Justice Alito Finally Snaps on Ketanji Brown Jackson — Calls Her Dissent ‘Baseless, Insulting, and Reckless’

Justice Alito Finally Snaps on Ketanji Brown Jackson — Calls Her Dissent ‘Baseless, Insulting, and Reckless’

Justice Samuel Alito has officially run out of patience with the Supreme Court’s most overrated member, and honestly, it’s about time. In a blistering response to Justice Ketanji Brown Jackson’s solo dissent in a Louisiana redistricting case, Alito called her arguments “baseless, insulting, and reckless” — which, for a Supreme Court opinion, is basically the judicial equivalent of flipping a table.

Imagine getting dressed down that hard by a colleague and your two best friends on the bench don’t even have your back. Ouch.

Here’s what happened. The Supreme Court issued an unsigned majority order allowing Louisiana to immediately implement its new congressional map without waiting out a 32-day procedural window. The decision is expected to boost Republican representation heading into the 2026 midterms — which is probably why Jackson lost her mind over it.

Jackson fired off a dissent accusing the Court of “unshackling” itself from its own rules, essentially calling the majority a bunch of power-hungry tyrants who threw procedure out the window for partisan gain. Bold move from someone whose entire confirmation hearing was a masterclass in dodging basic questions.

Alito was not amused. Not even a little.

“The dissent claims our decision represents an unprincipled use of power,” Alito wrote. “That is a groundless and utterly irresponsible charge.”

He went further, calling Jackson’s procedural complaints “trivial at best” — a phrase that should probably be embroidered on a throw pillow and mailed to her chambers. When a sitting Supreme Court justice tells another sitting Supreme Court justice that her legal reasoning is trivial, that’s not a disagreement. That’s a report card.
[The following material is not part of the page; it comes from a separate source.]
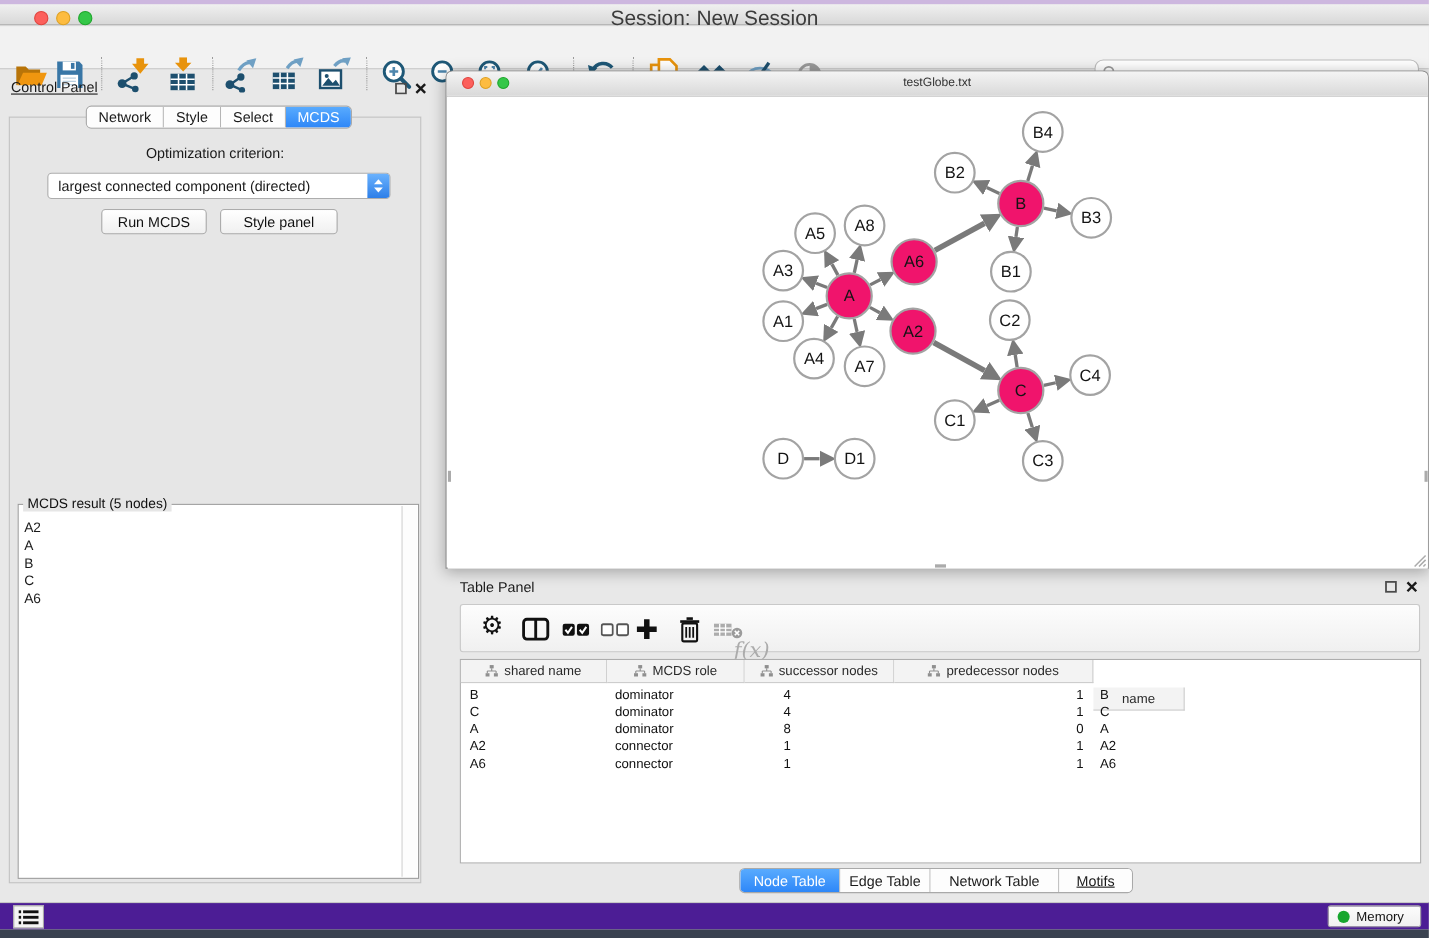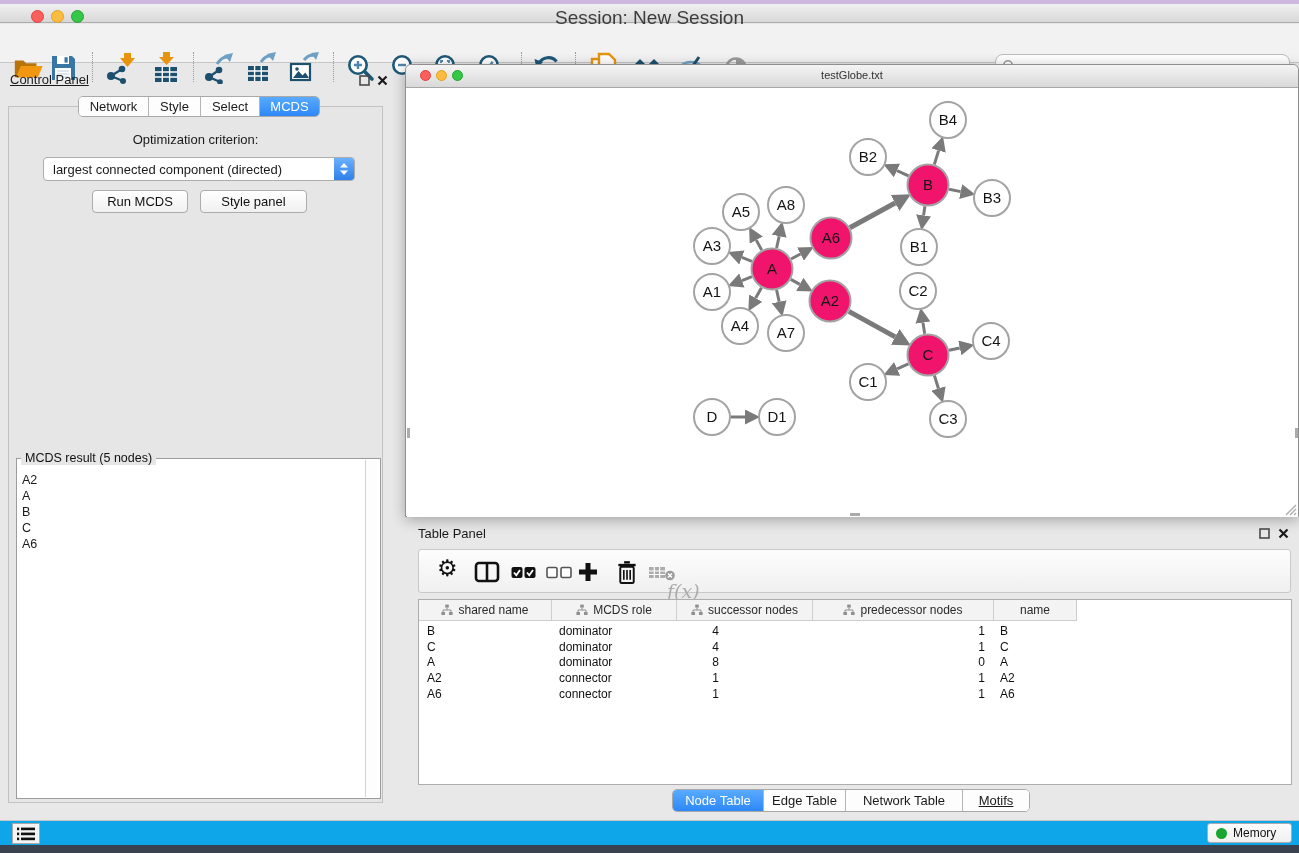"name" div.th-cell { margin-top: none -> 25px }
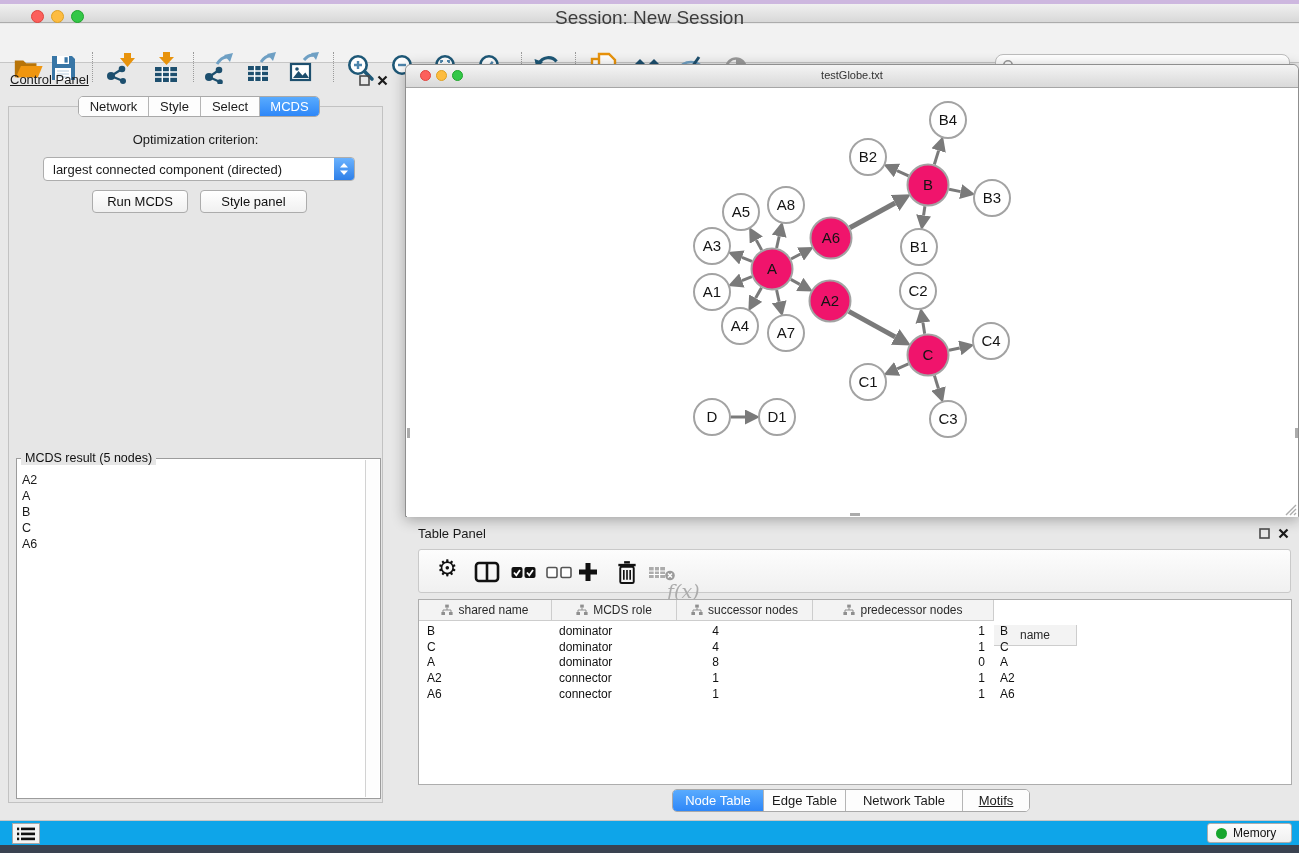"Memory" .statusbar { background: #0ea5e9 -> #4c1d95 }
And here’s the part that really tells the story: Justice Sonia Sotomayor didn’t join the dissent. Justice Elena Kagan didn’t join the dissent. Jackson wrote it completely alone. Not even the liberal wing wanted to cosign this tantrum. When Sotomayor — the woman who dissents from everything to the right of a Bernie Sanders campaign speech — won’t put her name on your opinion, you might want to reconsider your life choices.

George Washington University law professor Jonathan Turley summed it up perfectly: “Justice Alito had had enough.”

Yeah, no kidding.

Look, we all knew this was coming. Jackson has spent her time on the Court writing increasingly dramatic dissents that read less like legal analysis and more like op-eds for MSNBC. She got a participation-trophy appointment, sailed through confirmation on the strength of identity politics rather than judicial brilliance, and now she’s shocked — shocked! — that the adults on the bench aren’t taking her seriously.

Justice Clarence Thomas has been dealing with this kind of performative outrage from liberal justices for decades. Justice Neil Gorsuch has learned to let the nonsense roll off. But Alito? Alito is the grumpy uncle at Thanksgiving who sat quietly through three courses of insufferable lectures and finally slammed his fork down during dessert.

The Louisiana redistricting case itself matters — new maps mean real consequences for real elections. But the bigger story here is the fracture it exposed. The liberal wing of the Court isn’t just losing cases. They’re losing each other. Jackson is out there writing solo dissents so inflammatory that even her ideological allies won’t touch them.

That’s not principled dissent. That’s a temper tantrum in a robe.

As reported by LifeZette, Alito’s rebuke was as surgical as it was savage. He didn’t raise his voice. He didn’t need to. He just calmly explained, in writing that will exist forever, that Jackson’s argument was reckless, baseless, and insulting — and then he moved on with his day.

We should all aspire to that level of unbothered.